Implement binary encode/decode with frequency tree
Company: Two Sigma
Role: Software Engineer
Category: Coding & Algorithms
Difficulty: hard
Interview Round: Technical Screen
## Problem
Implement a **binary encoding** and **decoding** scheme for strings based on character frequencies (Huffman-like coding).
You must implement two functions:
1. `encode(s)` → returns `(bitstring, tree)`
2. `decode(bitstring, tree)` → returns the original string
### Encoding rules
Given an input string `s`:
1. Count the frequency of each character.
2. Create a leaf node for each distinct character with weight = its frequency.
3. Build a binary tree by repeatedly combining the **two nodes with the smallest weights** into a new parent node:
- Parent weight = sum of the two child weights.
- The two chosen nodes become the parent’s left and right children.
4. Assign edge labels:
- left edge = `0`
- right edge = `1`
5. The **binary representation** (code) of a character is the sequence of edge labels along the path from the root to that character’s leaf.
6. The encoded output `bitstring` is the concatenation of the codes for each character in `s`.
### Determinism / tie-breaking
To make the encoding deterministic when multiple nodes have equal weight, use this tie-break rule:
- When choosing the two minimum-weight nodes, sort candidates by `(weight, key)`.

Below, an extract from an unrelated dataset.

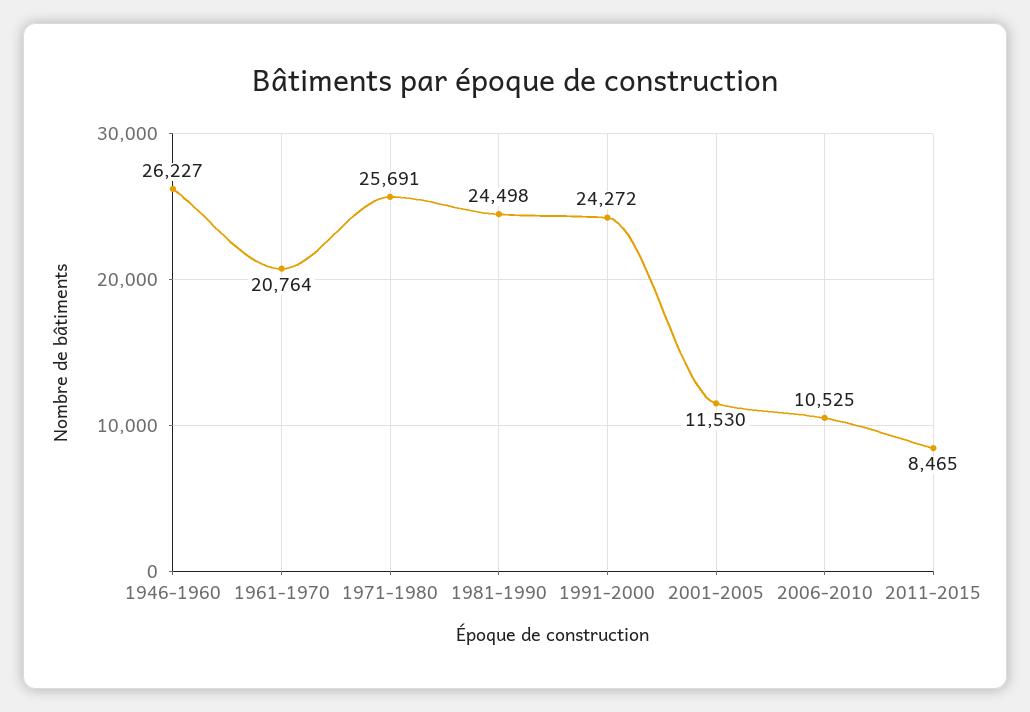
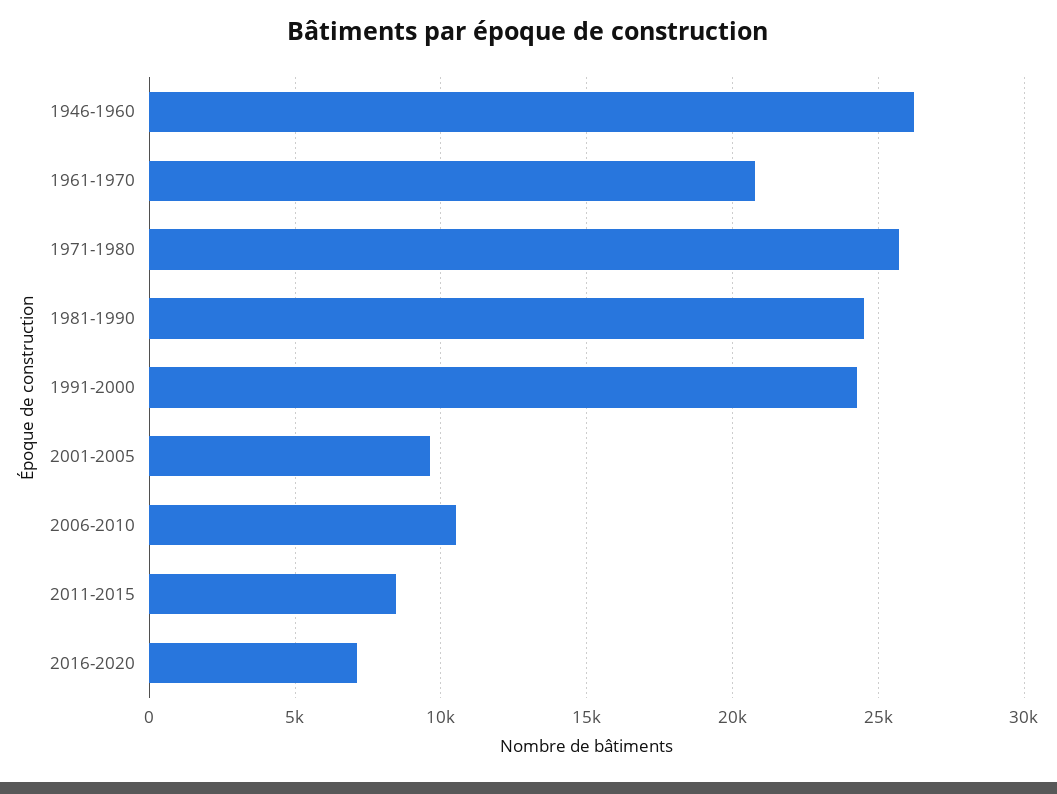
2001-2005: 11530 -> 9500
2016-2020: none -> 7000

- For a **leaf**, `key = character` (lexicographic order).
- For an **internal node**, `key = the smallest character contained in its subtree`.
- When attaching the two chosen nodes as children, the smaller `(weight, key)` becomes the **left** child (gets edge `0`).
### Decoding rules
Given `(bitstring, tree)`, decode by traversing the tree from the root:
- Read bits left-to-right.
- Bit `0` means go to the left child; bit `1` means go to the right child.

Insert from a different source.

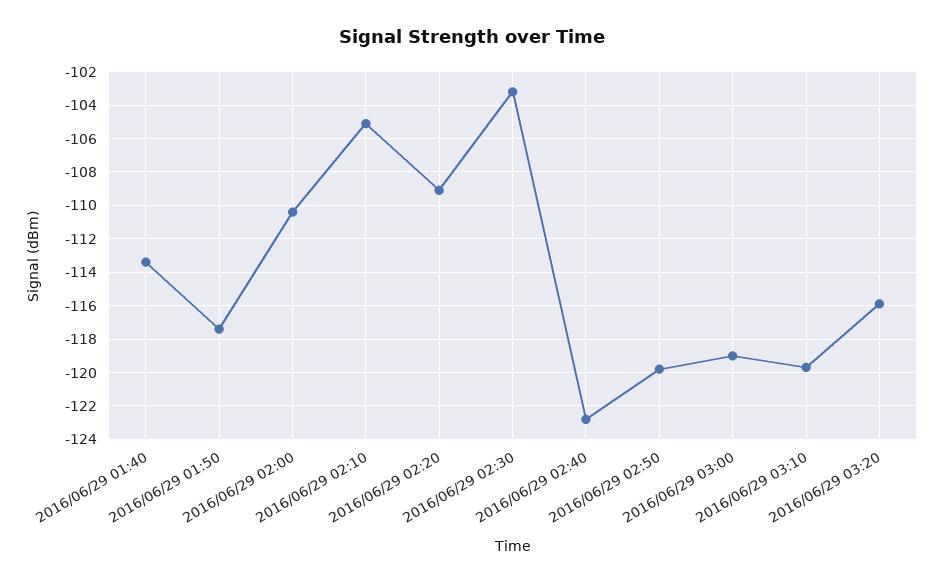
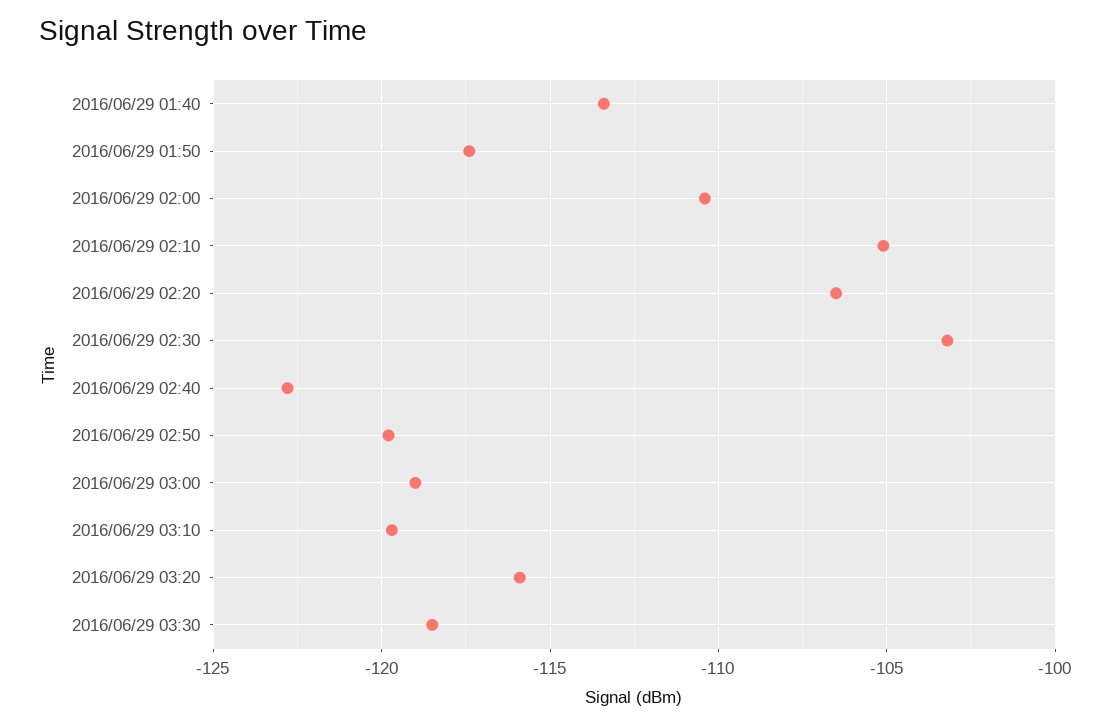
2016/06/29 02:20: -109 -> -106.5
2016/06/29 03:30: none -> -118.5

- When you reach a leaf, output its character and reset to the root.
### Inputs / outputs
- Input string `s` consists of arbitrary ASCII characters.
- Return the encoded bitstring as a string of `'0'` and `'1'`.
### Edge cases
- If `s` is empty, encoding returns `("", null)` and decoding returns `""`.
- If `s` contains only one distinct character (e.g., `"aaaa"`), assign that character the code `"0"` (so encoding is `"0000"`).
### Constraints
- `0 ≤ |s| ≤ 2 * 10^5`
- Number of distinct characters `σ ≤ 256`
- Aim for `O(|s| + σ log σ)` time and `O(σ)` extra space (excluding output).
Quick Answer: This question evaluates understanding of frequency-based binary encoding and decoding, including deterministic tree construction, tie-breaking rules, and traversal, and tests knowledge of trees, priority queues, greedy algorithms, and bit-level string manipulation in the Coding & Algorithms domain.